There is a long nothingness as Sergio stands looking down at the kitchen benchtop replaying what he's just heard. The message flashes in fragments. It's another thing to make something yourself. You made it worth it. You're a good man. He feels anything but, as the only thing whirring through his head is, 'Oh, God, he's told someone.'
Lost in his quiet, numbed shock and entirely self-absorbed fear, knowing that he should be moved to more than just that, that selfish terror, he pours milk into his tea and blankly watches the white slowly billow, until he's tapped on the shoulder, and turns out of a learned, habitual politeness rather than any curiosity or surprise.
"Oh. Martín." His voice is flat. "I didn't hear you come in."
"Well, you asked me not to be heard," Martín replies, as Sergio's eyes flick toward the back door through which the boy just entered.
They look at each other blankly for a few seconds, until Sergio says, "Martín? I... It turns out that I... don't need you anymore."
"Oh."
"You've done great, you really have," Sergio continues, lifting his hand to rest it on Martín's shoulder, making no other pretence at condolence. "But you've done all you need to." Martín says nothing, but looks vaguely disappointed, which startles Sergio into a further commiseration of sorts. "Look - I haven't forgotten my side of the bargain. I'll give you a call within a week about what we're going to do," he lies. "I promise."
"I hope so," Martín replies softly, resignation leaking a sigh into his voice. "Uhm... I guess I'll speak to you soon, then," he says awkwardly, making for the back door again.
"Yeah." Sergio looks down, before adding, "Wait. Your ID."
"Oh - right." Martín fishes around in his wallet and gives a card to Sergio before he leaves.
Sergio watches the door shut with the quietest of clicks, and closes his eyes heavily as he sinks back against his counter. Needing that tea more than he wants it, he reaches for the cup with one hand and, with the other, puts down the card that reads 'Name: SERGIO RAMOS' underneath the photo of young Martín's face.
* * * * *
Miguel nearly jumps out of his seat when he looks up and sees that the person shutting the door behind him is Carles Puyol. "What are you doing here?" he yelps. "Do you realise that if anyone saw you -"

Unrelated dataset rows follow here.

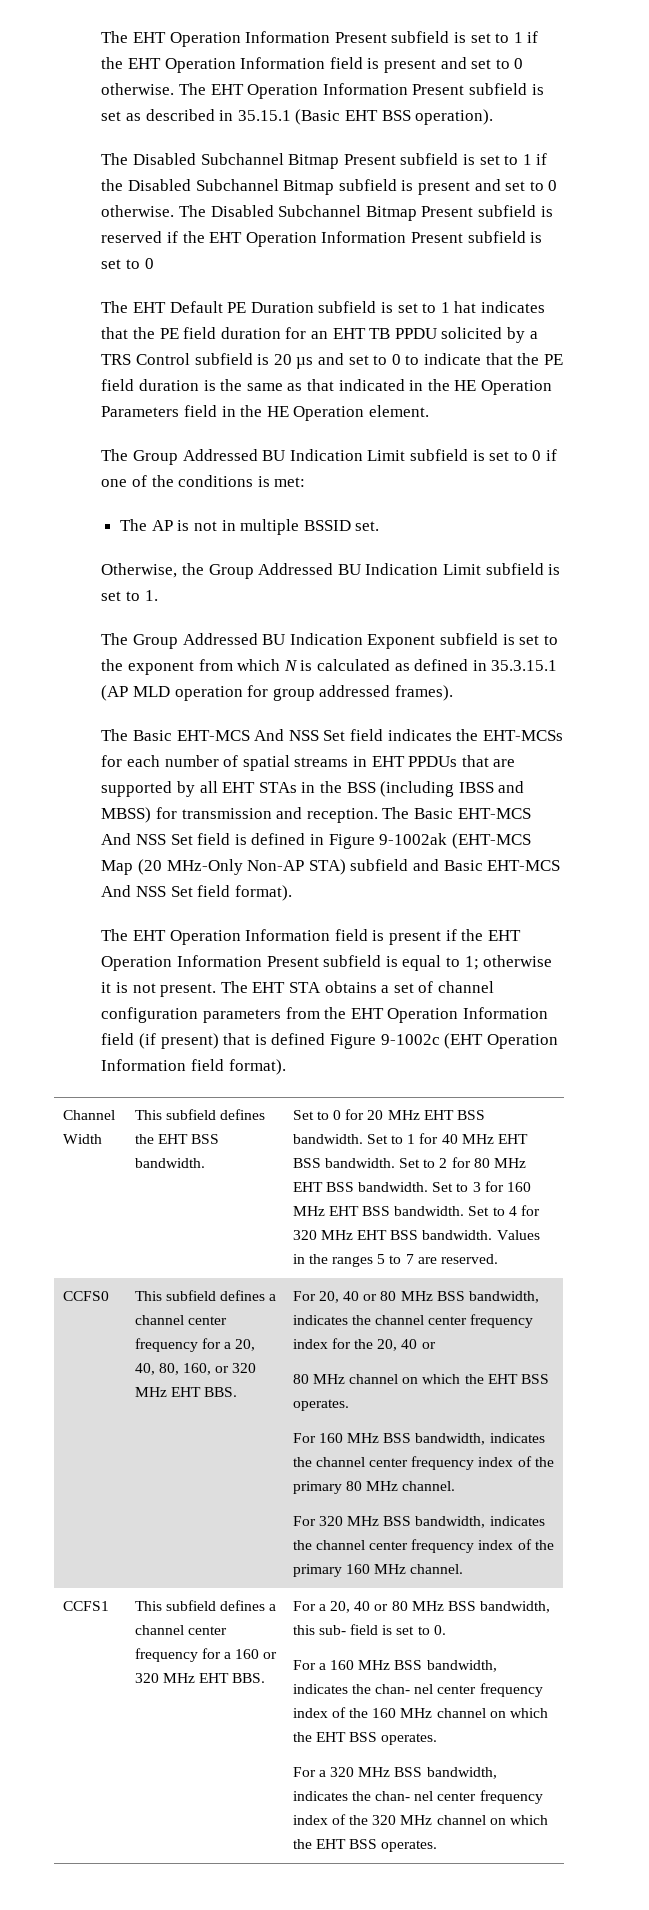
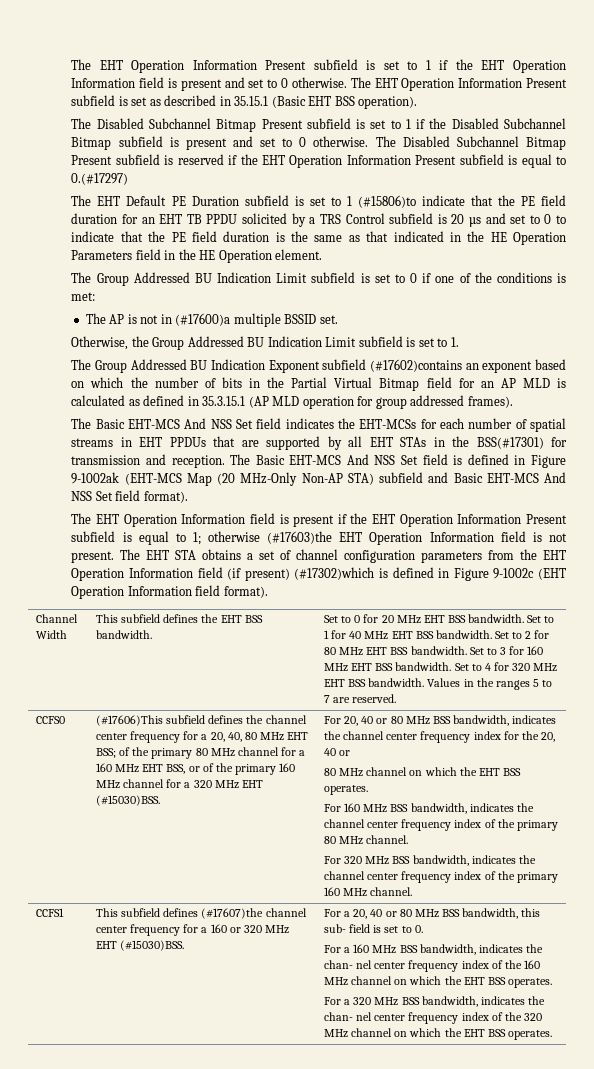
- The Disabled Subchannel Bitmap Present subfield is reserved if the EHT Operation Information Present subfield is set to 0
+ The Disabled Subchannel Bitmap Present subfield is reserved if the EHT Operation Information Present subfield is equal to 0.(#17297)
- The EHT Default PE Duration subfield is set to 1 hat indicates that the PE field duration for an EHT TB PPDU solicited by a TRS Control subfield is 20 µs and set to 0 to indicate that the PE field duration is the same as that indicated in the HE Operation Parameters field in the HE Operation element.
+ The EHT Default PE Duration subfield is set to 1 (#15806)to indicate that the PE field duration for an EHT TB PPDU solicited by a TRS Control subfield is 20 µs and set to 0 to indicate that the PE field duration is the same as that indicated in the HE Operation Parameters field in the HE Operation element.
- The AP is not in multiple BSSID set.
+ The AP is not in (#17600)a multiple BSSID set.
- The Group Addressed BU Indication Exponent subfield is set to the exponent from which N is calculated as defined in 35.3.15.1 (AP MLD operation for group addressed frames).
+ The Group Addressed BU Indication Exponent subfield (#17602)contains an exponent based on which the number of bits in the Partial Virtual Bitmap field for an AP MLD is calculated as defined in 35.3.15.1 (AP MLD operation for group addressed frames).
- The Basic EHT-MCS And NSS Set field indicates the EHT-MCSs for each number of spatial streams in EHT PPDUs that are supported by all EHT STAs in the BSS (including IBSS and MBSS) for transmission and reception.
+ The Basic EHT-MCS And NSS Set field indicates the EHT-MCSs for each number of spatial streams in EHT PPDUs that are supported by all EHT STAs in the BSS(#17301) for transmission and reception.
- The EHT Operation Information field is present if the EHT Operation Information Present subfield is equal to 1; otherwise it is not present.
+ The EHT Operation Information field is present if the EHT Operation Information Present subfield is equal to 1; otherwise (#17603)the EHT Operation Information field is not present.
- The EHT STA obtains a set of channel configuration parameters from the EHT Operation Information field (if present) that is defined Figure 9-1002c (EHT Operation Information field format).
+ The EHT STA obtains a set of channel configuration parameters from the EHT Operation Information field (if present) (#17302)which is defined in Figure 9-1002c (EHT Operation Information field format).
- This subfield defines a channel center frequency for a 20, 40, 80, 160, or 320 MHz EHT BBS.
+ (#17606)This subfield defines the channel center frequency for a 20, 40, 80 MHz EHT BSS; of the primary 80 MHz channel for a 160 MHz EHT BSS, or of the primary 160 MHz channel for a 320 MHz EHT (#15030)BSS.
- This subfield defines a channel center frequency for a 160 or 320 MHz EHT BBS.
+ This subfield defines (#17607)the channel center frequency for a 160 or 320 MHz EHT (#15030)BSS.

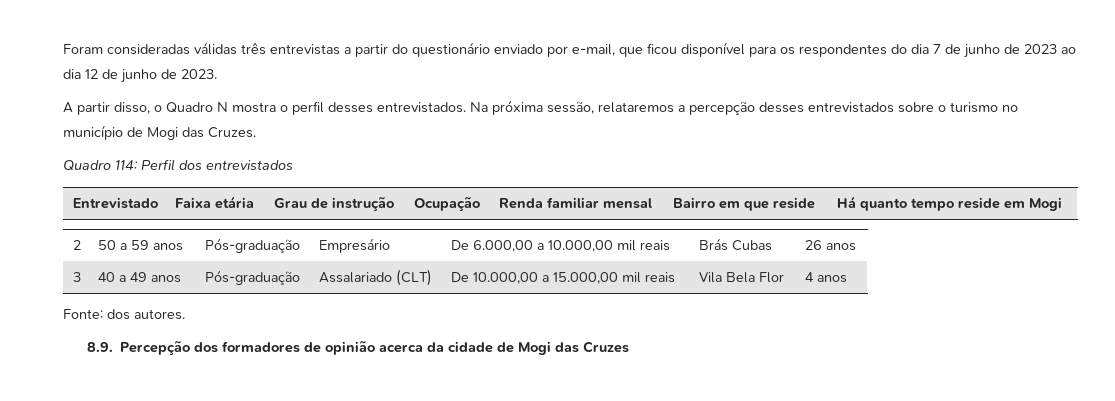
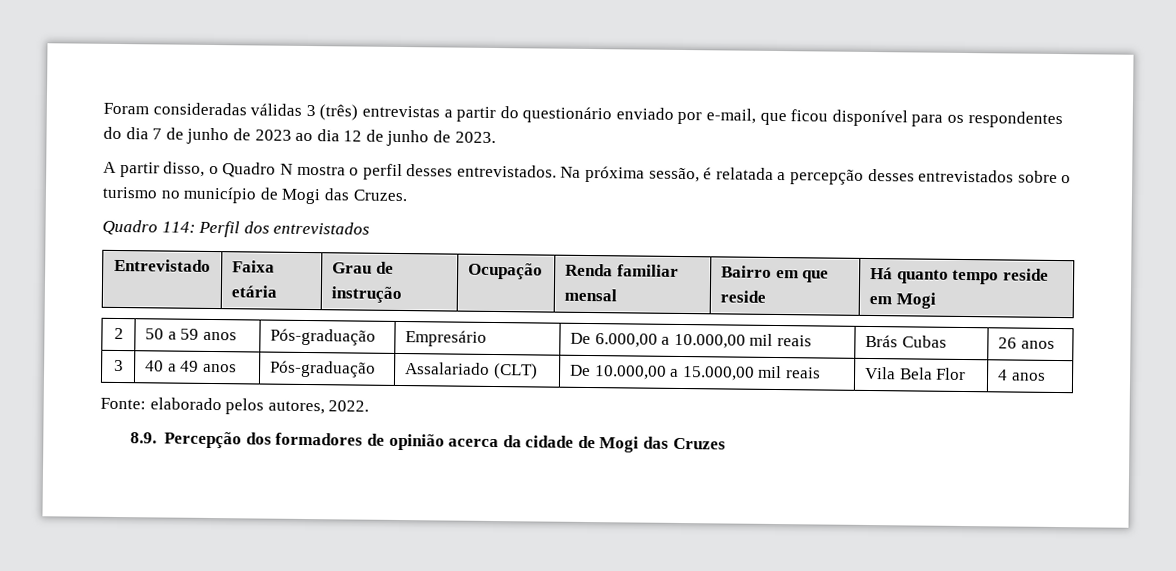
- Foram consideradas válidas três entrevistas a partir do questionário enviado por e-mail, que ficou disponível para os respondentes do dia 7 de junho de 2023 ao dia 12 de junho de 2023.
+ Foram consideradas válidas 3 (três) entrevistas a partir do questionário enviado por e-mail, que ficou disponível para os respondentes do dia 7 de junho de 2023 ao dia 12 de junho de 2023.
- Na próxima sessão, relataremos a percepção desses entrevistados sobre o turismo no município de Mogi das Cruzes.
+ Na próxima sessão, é relatada a percepção desses entrevistados sobre o turismo no município de Mogi das Cruzes.
- Fonte: dos autores.
+ Fonte: elaborado pelos autores, 2022.

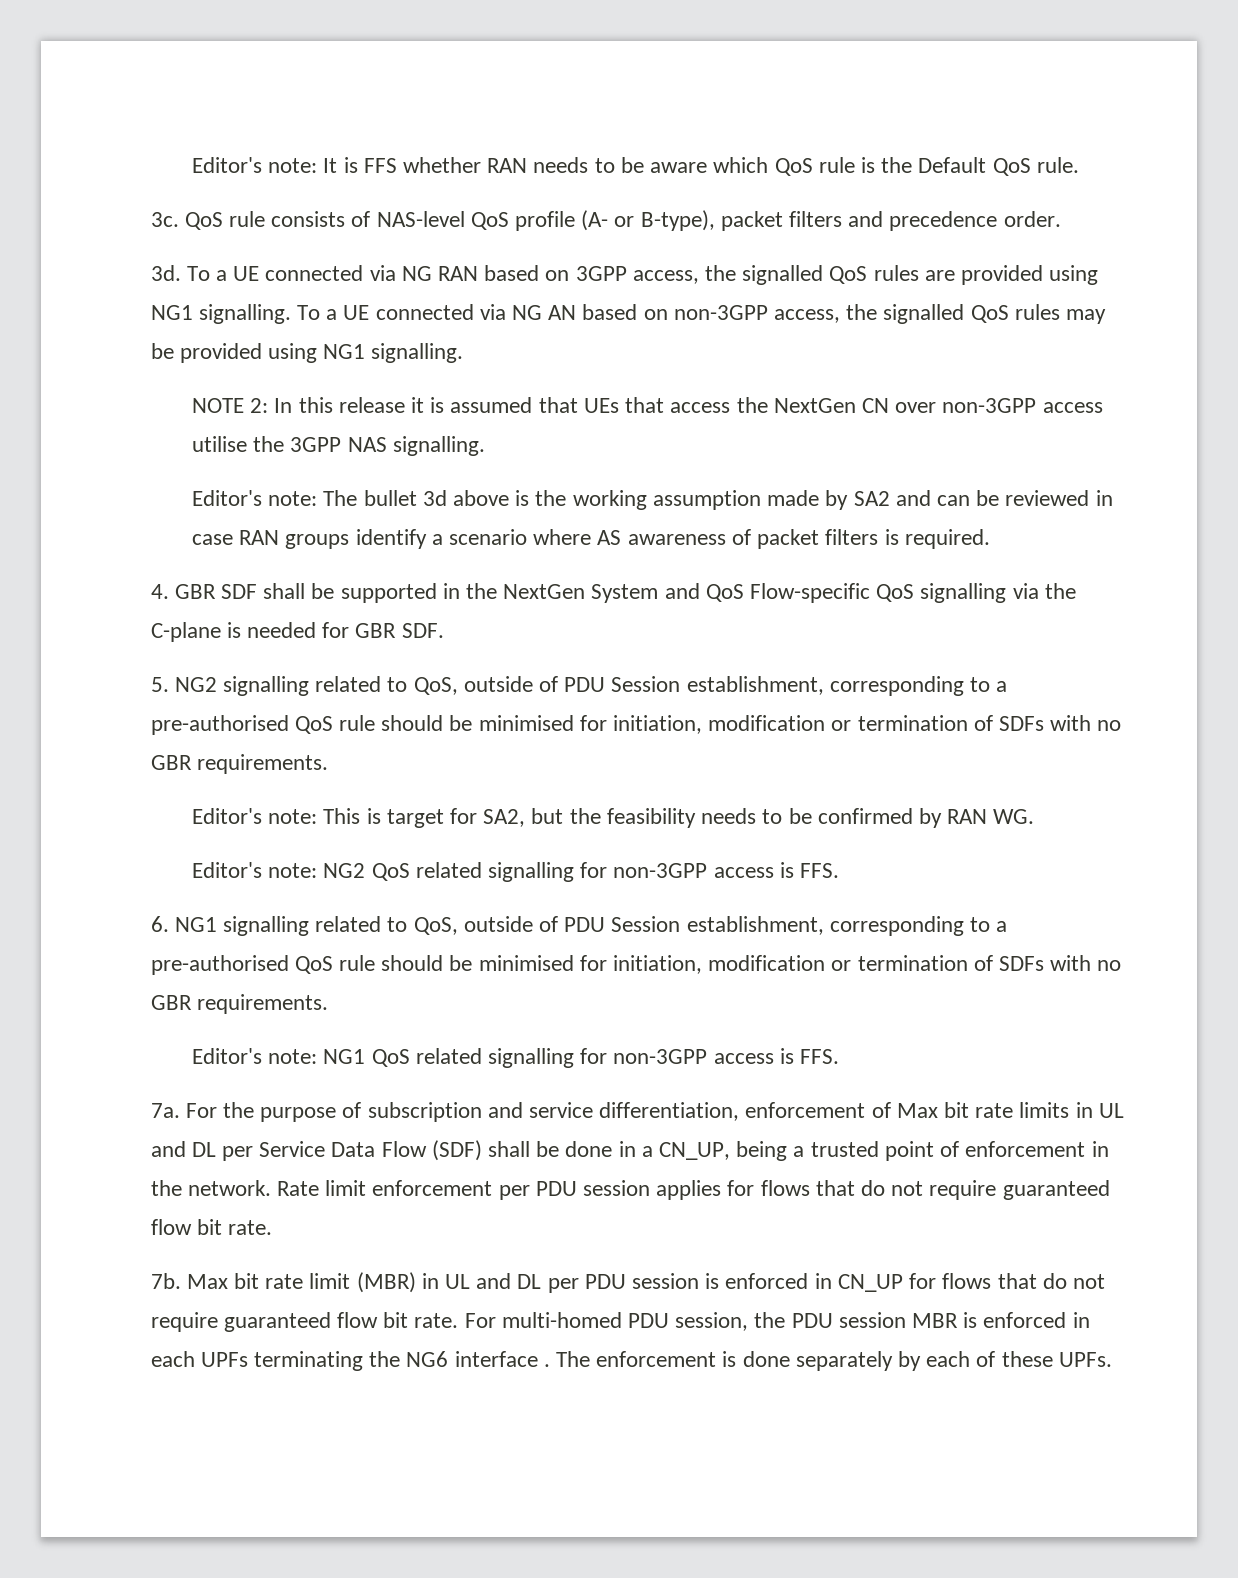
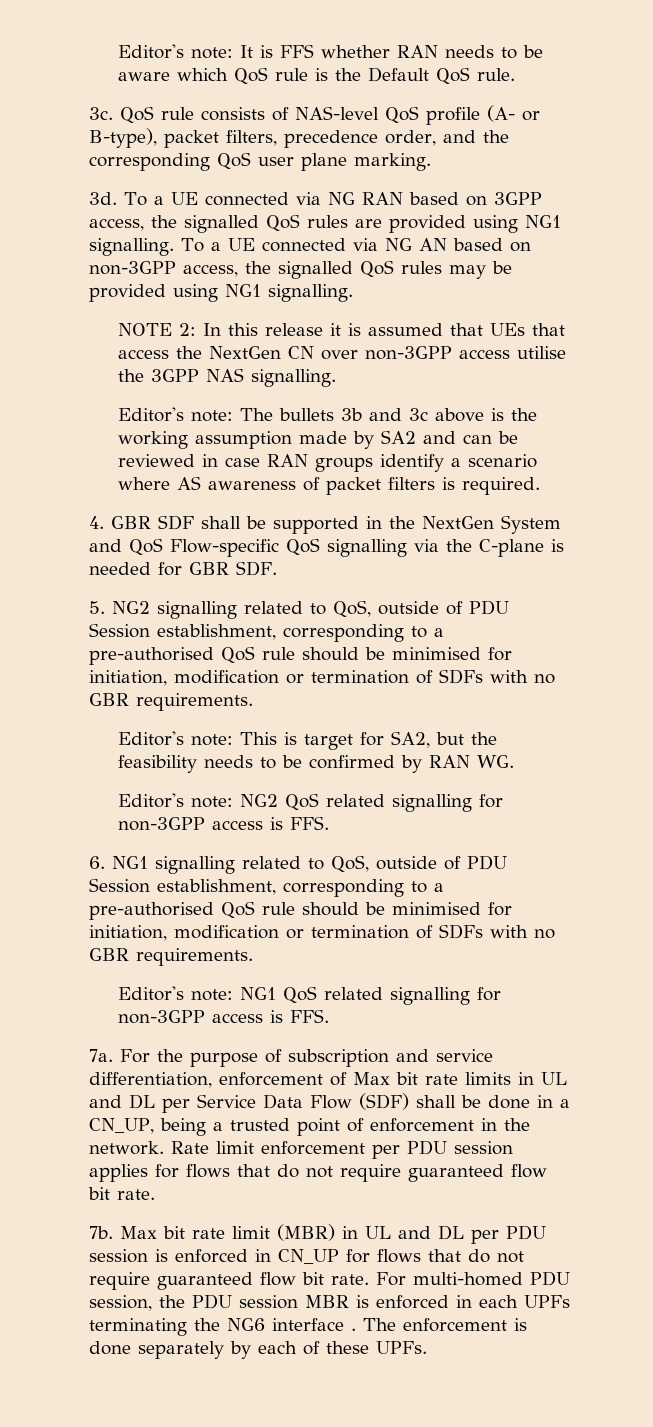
- QoS rule consists of NAS-level QoS profile (A- or B-type), packet filters and precedence order.
+ QoS rule consists of NAS-level QoS profile (A- or B-type), packet filters, precedence order, and the corresponding QoS user plane marking.
- Editor's note: The bullet 3d above is the working assumption made by SA2 and can be reviewed in case RAN groups identify a scenario where AS awareness of packet filters is required.
+ Editor's note: The bullets 3b and 3c above is the working assumption made by SA2 and can be reviewed in case RAN groups identify a scenario where AS awareness of packet filters is required.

"Relax," Carles says dismissively, pulling out the chair opposite Miguel's desk and lounging in it, the recline of man who has sat there many times before. "The detective just left Leo Messi's, and Guti's lurking around Iker's. No one's on my tail."
"How do you know he was at Leo's?"
"I was there," Carles shrugs. "A bunch of us went. We need our vino in the morning."
"You're so fucking careless," Miguel mutters, glaring. "What do you have to say here that couldn't be said over the phone?"
"Well, firstly, you can't offer me any scotch if I'm my living room, can you?"
Miguel rolls his eyes. "I don't do that anymore."
"Oh, sure," Carles snorts. "And Ruud's veins are clean, and Iker's ass is untouched. Leopard. Spots. Etcetera."
"What do you want?" Miguel asks wearily, glancing at the door for any sign of his eleven o'clock. "I'm expecting clients. Some of us actually do our jobs, you know."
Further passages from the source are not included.